Re: Performance degradation in Index searches with special characters

From: Shiv Iyer <shiv(at)minervadb(dot)com>
To: Andrey Stikheev <andrey(dot)stikheev(at)gmail(dot)com>
Cc: pgsql-performance(at)lists(dot)postgresql(dot)org
Subject: Re: Performance degradation in Index searches with special characters
Date: 2024-10-06 20:02:01
Message-ID: CAALLqt9Cunmhi0TqhjgvV2Z+fgkzcaM8WMUuLTcrOetQn3ze4w@mail.gmail.com
Views: Raw Message | Whole Thread | Download mbox | Resend email
Thread:
Lists: pgsql-performance

Hi Andrey,

I have tried my best to answer your queries below:

### Performance Degradation with Special Characters in PostgreSQL

#### **Explanation**:
The performance degradation you're experiencing when using special
characters like `<`, `(at)`, `#`, etc., is likely due to how PostgreSQL
handles **collations**. By default, PostgreSQL uses locale-aware collations
(typically UTF-8) for string comparisons, which involve complex character
sorting and encoding.
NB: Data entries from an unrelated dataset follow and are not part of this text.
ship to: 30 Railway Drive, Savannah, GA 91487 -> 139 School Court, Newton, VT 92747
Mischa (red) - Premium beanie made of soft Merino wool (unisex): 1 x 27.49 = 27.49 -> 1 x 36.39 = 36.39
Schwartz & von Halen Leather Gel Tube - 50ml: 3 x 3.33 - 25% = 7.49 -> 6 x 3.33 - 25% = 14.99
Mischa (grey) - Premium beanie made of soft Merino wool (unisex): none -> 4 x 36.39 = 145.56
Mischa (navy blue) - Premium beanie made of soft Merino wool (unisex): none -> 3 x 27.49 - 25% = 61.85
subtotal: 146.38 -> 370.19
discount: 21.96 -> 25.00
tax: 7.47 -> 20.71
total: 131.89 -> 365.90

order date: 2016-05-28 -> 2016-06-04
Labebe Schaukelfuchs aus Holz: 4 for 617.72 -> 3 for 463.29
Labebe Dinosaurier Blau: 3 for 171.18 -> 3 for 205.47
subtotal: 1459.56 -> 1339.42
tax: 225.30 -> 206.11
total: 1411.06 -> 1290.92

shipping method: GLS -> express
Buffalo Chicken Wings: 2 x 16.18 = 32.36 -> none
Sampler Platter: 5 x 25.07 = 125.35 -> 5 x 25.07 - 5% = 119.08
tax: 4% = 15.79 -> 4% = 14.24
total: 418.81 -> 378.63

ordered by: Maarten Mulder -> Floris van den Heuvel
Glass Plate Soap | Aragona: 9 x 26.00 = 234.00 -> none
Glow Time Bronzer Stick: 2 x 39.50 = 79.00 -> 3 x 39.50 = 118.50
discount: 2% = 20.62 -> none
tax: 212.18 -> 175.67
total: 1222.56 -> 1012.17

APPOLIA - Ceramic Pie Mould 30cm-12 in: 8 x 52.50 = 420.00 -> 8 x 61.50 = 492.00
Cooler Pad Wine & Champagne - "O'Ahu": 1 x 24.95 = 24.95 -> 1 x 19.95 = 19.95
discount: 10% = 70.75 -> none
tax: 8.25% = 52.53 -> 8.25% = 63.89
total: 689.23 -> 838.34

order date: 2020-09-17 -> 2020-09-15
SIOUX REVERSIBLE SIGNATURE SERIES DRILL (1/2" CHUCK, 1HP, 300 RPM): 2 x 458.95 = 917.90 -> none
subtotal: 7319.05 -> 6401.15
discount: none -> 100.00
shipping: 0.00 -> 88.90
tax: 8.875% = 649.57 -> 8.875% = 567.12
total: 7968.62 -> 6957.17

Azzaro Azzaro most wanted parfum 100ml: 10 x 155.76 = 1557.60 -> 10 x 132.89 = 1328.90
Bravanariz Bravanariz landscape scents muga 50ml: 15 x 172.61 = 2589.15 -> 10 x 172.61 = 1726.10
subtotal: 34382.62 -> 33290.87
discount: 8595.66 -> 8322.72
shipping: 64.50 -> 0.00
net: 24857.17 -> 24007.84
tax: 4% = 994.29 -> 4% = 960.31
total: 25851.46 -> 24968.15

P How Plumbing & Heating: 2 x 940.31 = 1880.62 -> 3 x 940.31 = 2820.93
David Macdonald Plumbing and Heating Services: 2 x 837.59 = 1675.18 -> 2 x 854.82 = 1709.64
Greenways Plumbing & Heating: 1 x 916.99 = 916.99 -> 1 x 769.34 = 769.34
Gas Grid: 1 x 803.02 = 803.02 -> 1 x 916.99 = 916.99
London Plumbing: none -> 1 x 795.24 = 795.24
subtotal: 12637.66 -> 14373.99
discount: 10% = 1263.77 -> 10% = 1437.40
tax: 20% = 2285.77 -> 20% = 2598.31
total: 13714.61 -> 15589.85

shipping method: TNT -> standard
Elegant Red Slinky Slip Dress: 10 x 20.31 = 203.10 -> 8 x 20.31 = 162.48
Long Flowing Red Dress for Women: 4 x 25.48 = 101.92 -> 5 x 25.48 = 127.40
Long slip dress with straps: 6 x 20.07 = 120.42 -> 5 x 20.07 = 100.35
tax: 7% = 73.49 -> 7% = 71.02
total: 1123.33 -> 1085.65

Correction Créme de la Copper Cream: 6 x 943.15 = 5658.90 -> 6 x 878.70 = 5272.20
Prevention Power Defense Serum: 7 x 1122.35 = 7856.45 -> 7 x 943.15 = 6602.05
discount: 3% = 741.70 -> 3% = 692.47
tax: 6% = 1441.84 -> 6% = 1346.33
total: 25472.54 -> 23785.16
Special characters may be treated differently under
certain locales, resulting in slower comparisons, especially with longer
strings.

#### **Key Observations**:
1. **Alphabetic vs. Special Characters**:
- Queries with alphabetic characters perform significantly faster than
those with special characters.
- This is due to differences in how the collation handles comparisons
for alphabetic and non-alphabetic characters. Special characters often
require more computational resources for comparison, resulting in longer
execution times.

2. **Impact of Collation**:
- When you switched the collation to **"C"**, the performance improved
substantially. This is because the `"C"` collation uses **byte-wise**
comparisons rather than locale-aware sorting, which simplifies the
comparison logic, especially for special characters.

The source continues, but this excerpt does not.